In the carcinoid crisis, the blood pressure should be supported by blood transfusion and octreotide should be given.
Lifestyle and home remedies
Talk to your doctor about self-care measures that may improve your signs and symptoms. Self-care measures can’t replace treatment, but they may complement it. Ask your doctor if you should:
- Avoid things that cause skin flushing. Certain substances or situations can trigger flushing, such as alcohol or large meals. Some people experience flushing when they’re feeling stressed or upset. Keep track of what causes your flushing, and try to avoid situations that trigger flushing.
- Consider taking a multivitamin. Chronic diarrhea makes it difficult for your body to process the vitamins and nutrients in the food you eat. Ask your doctor whether taking a multivitamin may be a good idea for you.
Coping and support
You may be relieved to finally find an answer to what’s been causing your signs and symptoms, but a diagnosis of a rare disease, such as carcinoid syndrome, can be stressful. As you develop your way of coping with a cancer diagnosis, talk with your health care team about how you feel and consider trying to:
- Find out enough about carcinoid syndrome to make decisions about your care. Ask your doctor questions about your condition. Ask members of your health care team to recommend resources where you can get more information. Knowing about your condition may enable you to better participate in decisions about your care.

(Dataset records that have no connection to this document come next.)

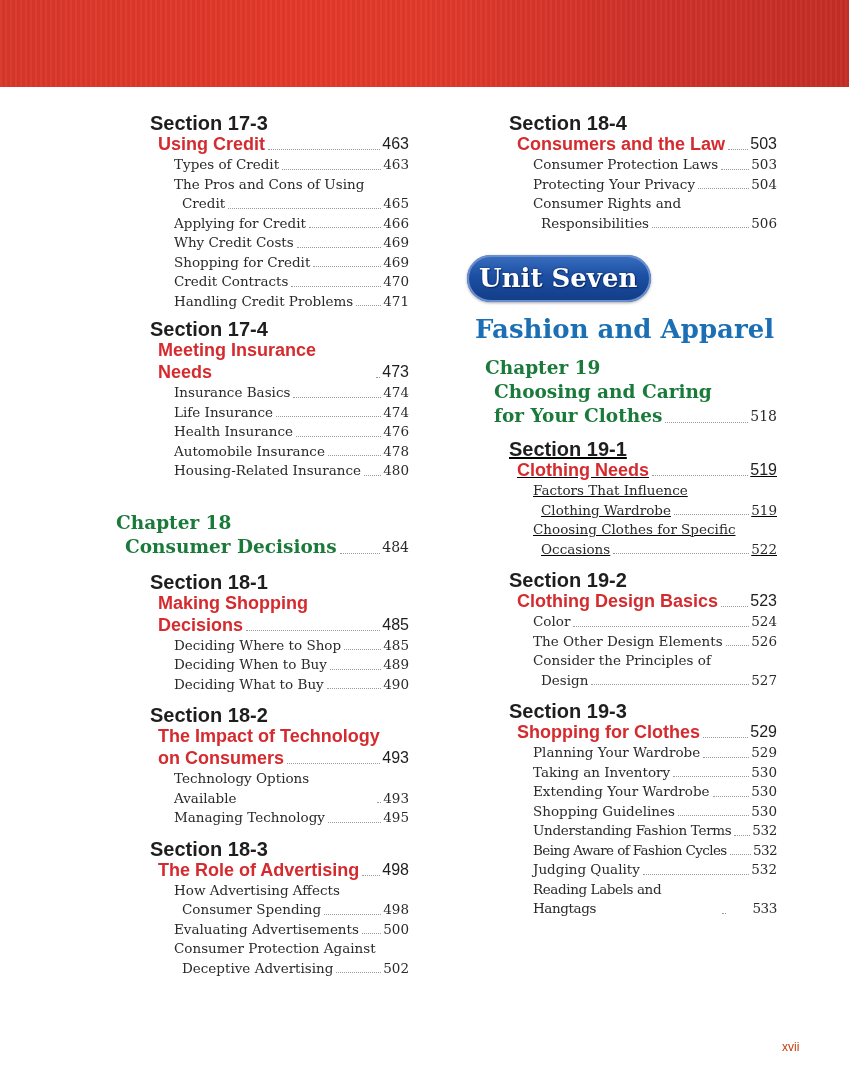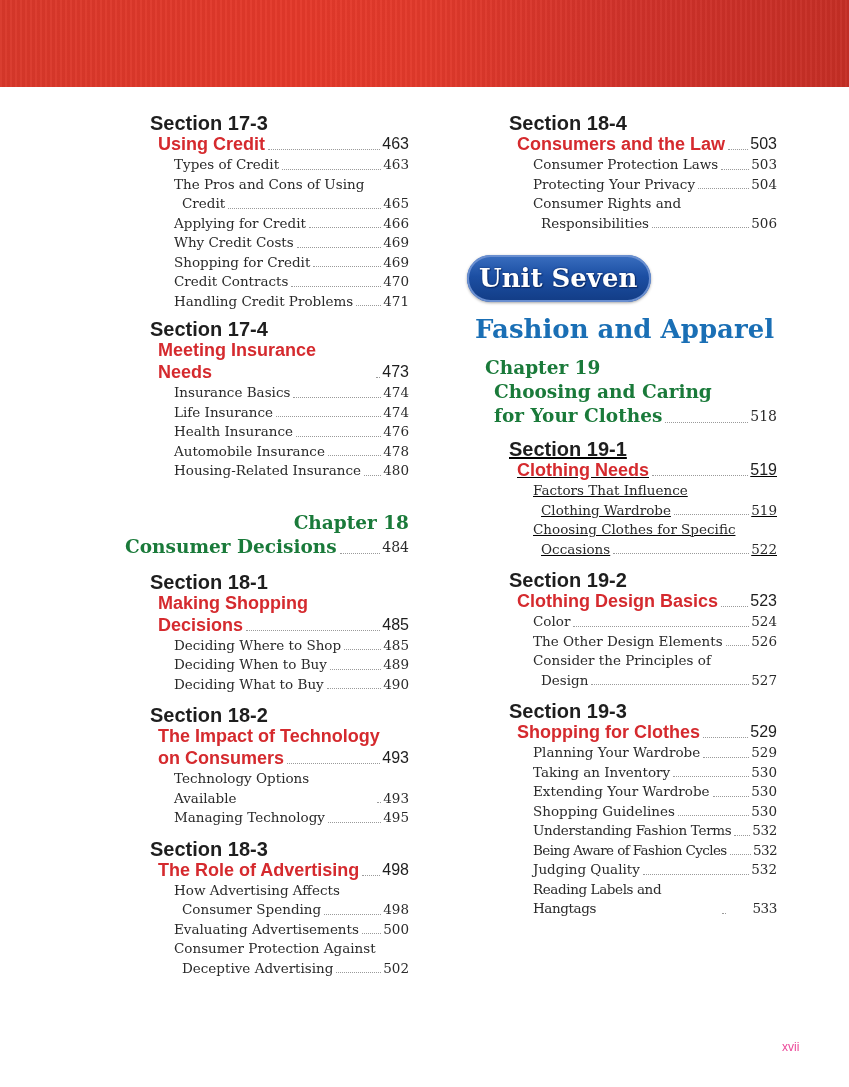--- a/index.html
+++ b/index.html
@@ -152,7 +152,7 @@
       </div>
   </div>
 
-  <div class="chapter chapter-block" style="margin-top:30px;text-align:right;">
+  <div class="chapter chapter-block" style="margin-top:30px;">
     <div>Chapter 18</div>
     <div class="row ch-line2">
         <span>Consumer Decisions</span>

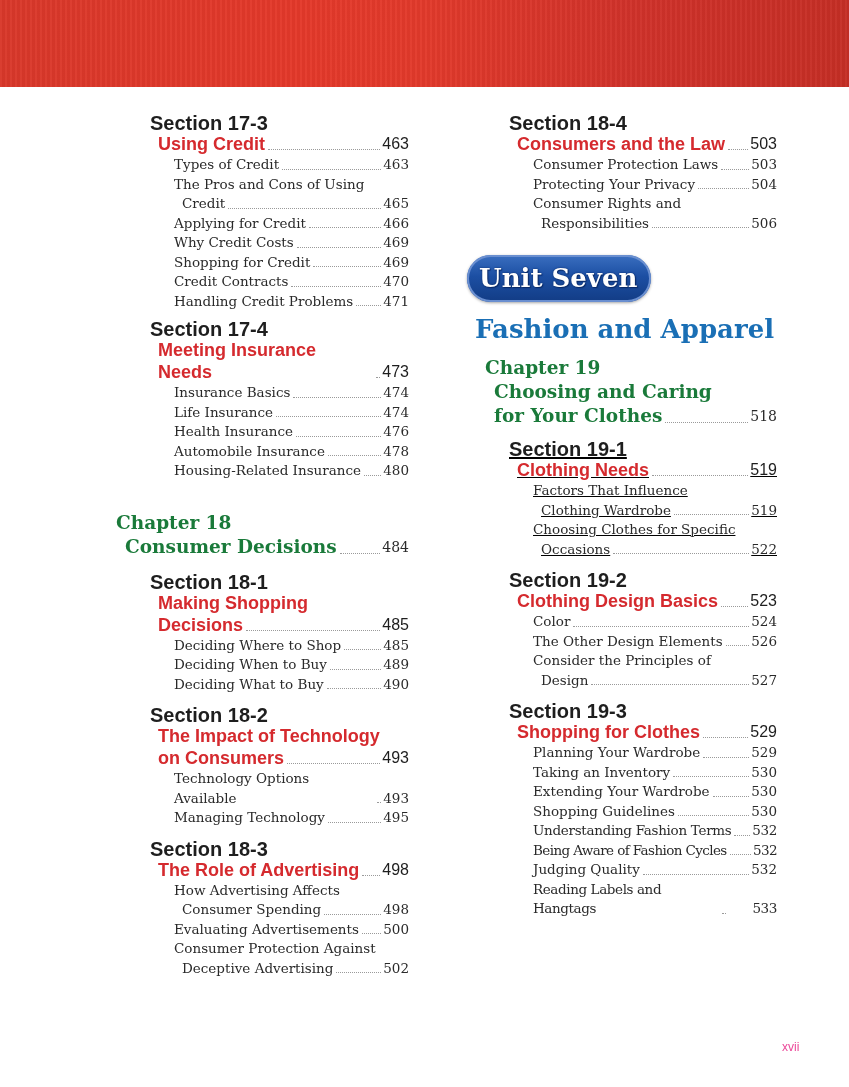--- a/index.html
+++ b/index.html
@@ -61,7 +61,7 @@
   }
   .folio {
     position:absolute; left:782px; top:1040px;
-    font-family:"Liberation Sans", sans-serif; font-size:12px; color:#ec4899;
+    font-family:"Liberation Sans", sans-serif; font-size:12px; color:#c2410c;
   }
 </style>
 </head>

- Talk to other people with carcinoid syndrome. Support groups for people with carcinoid syndrome put you in touch with those who have faced the same challenges you are facing. Ask your doctor about groups in your area. Carcinoid syndrome is rare, though, so you may need to connect with people outside your immediate area.
- Take care of yourself. Do what you can to maintain a healthy lifestyle. Eat a diet full of fruits and vegetables. When you feel up to it, work light exercise into your daily routine. Cut extra stress out of your life when possible. Get plenty of sleep so that you feel rested when you wake up. Take care of your body and mind so that you’re better able to stick to your cancer treatment plan.